Dr. Arno Kumagai is associate professor of internal medicine and medical education at the University of Michigan Medical School. He is an adult endocrinologist, and his clinical interests are in the intensive treatment of type 1 diabetes.
Dr. Kumagai received his BA in comparative literature from U.C. Berkeley and his MD from UCLA. He completed his residency in internal medicine at Harbor-UCLA Medical Center, and a fellowship in endocrinology at UCLA. Dr. Kumagai joined the faculty of the University of Michigan Medical School in 1996.
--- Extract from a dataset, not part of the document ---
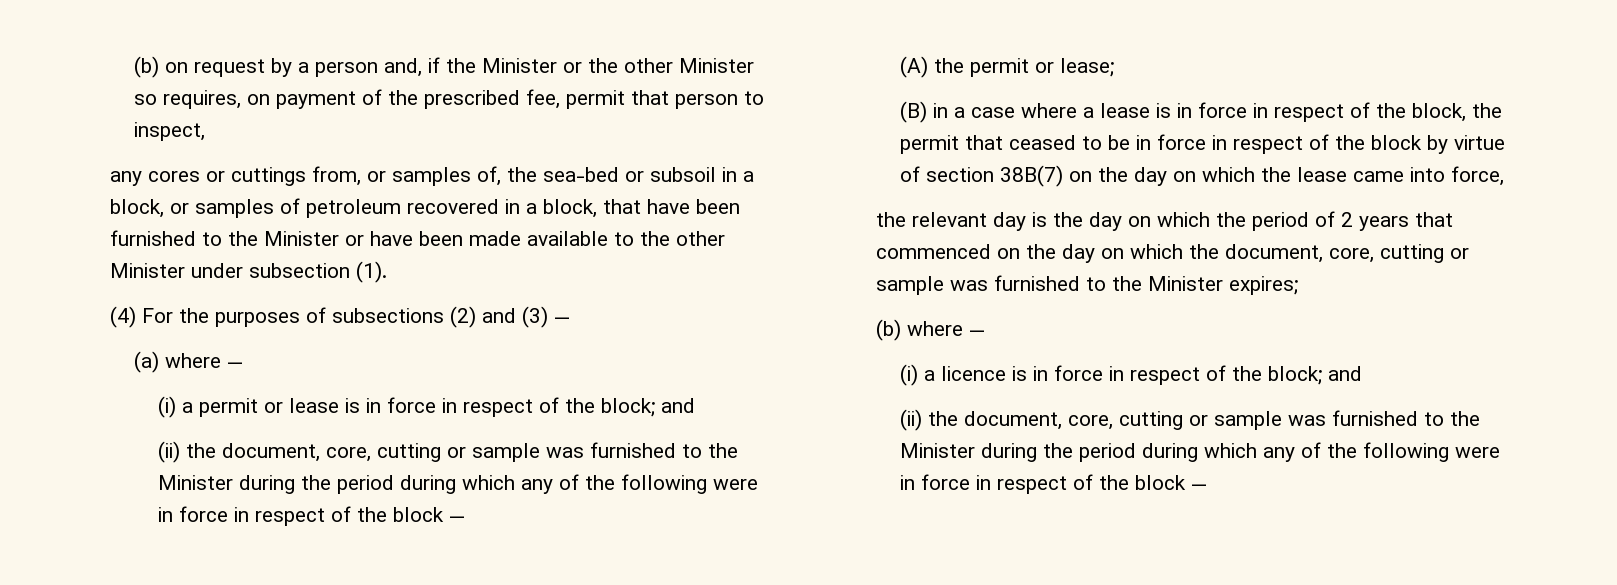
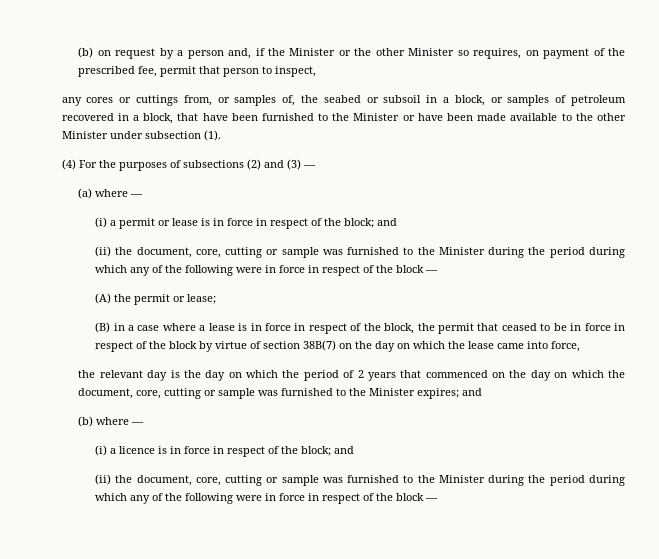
- any cores or cuttings from, or samples of, the sea-bed or subsoil in a block, or samples of petroleum recovered in a block, that have been furnished to the Minister or have been made available to the other Minister under subsection (1).
+ any cores or cuttings from, or samples of, the seabed or subsoil in a block, or samples of petroleum recovered in a block, that have been furnished to the Minister or have been made available to the other Minister under subsection (1).
- the relevant day is the day on which the period of 2 years that commenced on the day on which the document, core, cutting or sample was furnished to the Minister expires;
+ the relevant day is the day on which the period of 2 years that commenced on the day on which the document, core, cutting or sample was furnished to the Minister expires; and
Dr. Kumagai’s current focus is in undergraduate medical education. He serves as director of the Family Centered Experience Program and Longitudinal Case Studies, two small group-based courses in the first two years of medical school. He also directs the second-year endocrinology sequence and is active in curriculum design and administration. His research interests include use of narratives in medical education, active and transformative learning, faculty development, critical pedagogy, and multicultural education.
Dr. Kumagai is the recipient of numerous teaching awards, including the, the AAMC/Pfizer Award for Humanism in Medical Education (1999), the Health Care Foundation of New Jersey Award for Humanism in Medicine (1999), Kaiser Permanente Award for Excellence in Basic Science Teaching (2002), and the Provost Innovative Teaching Prize from University of Michigan (2009).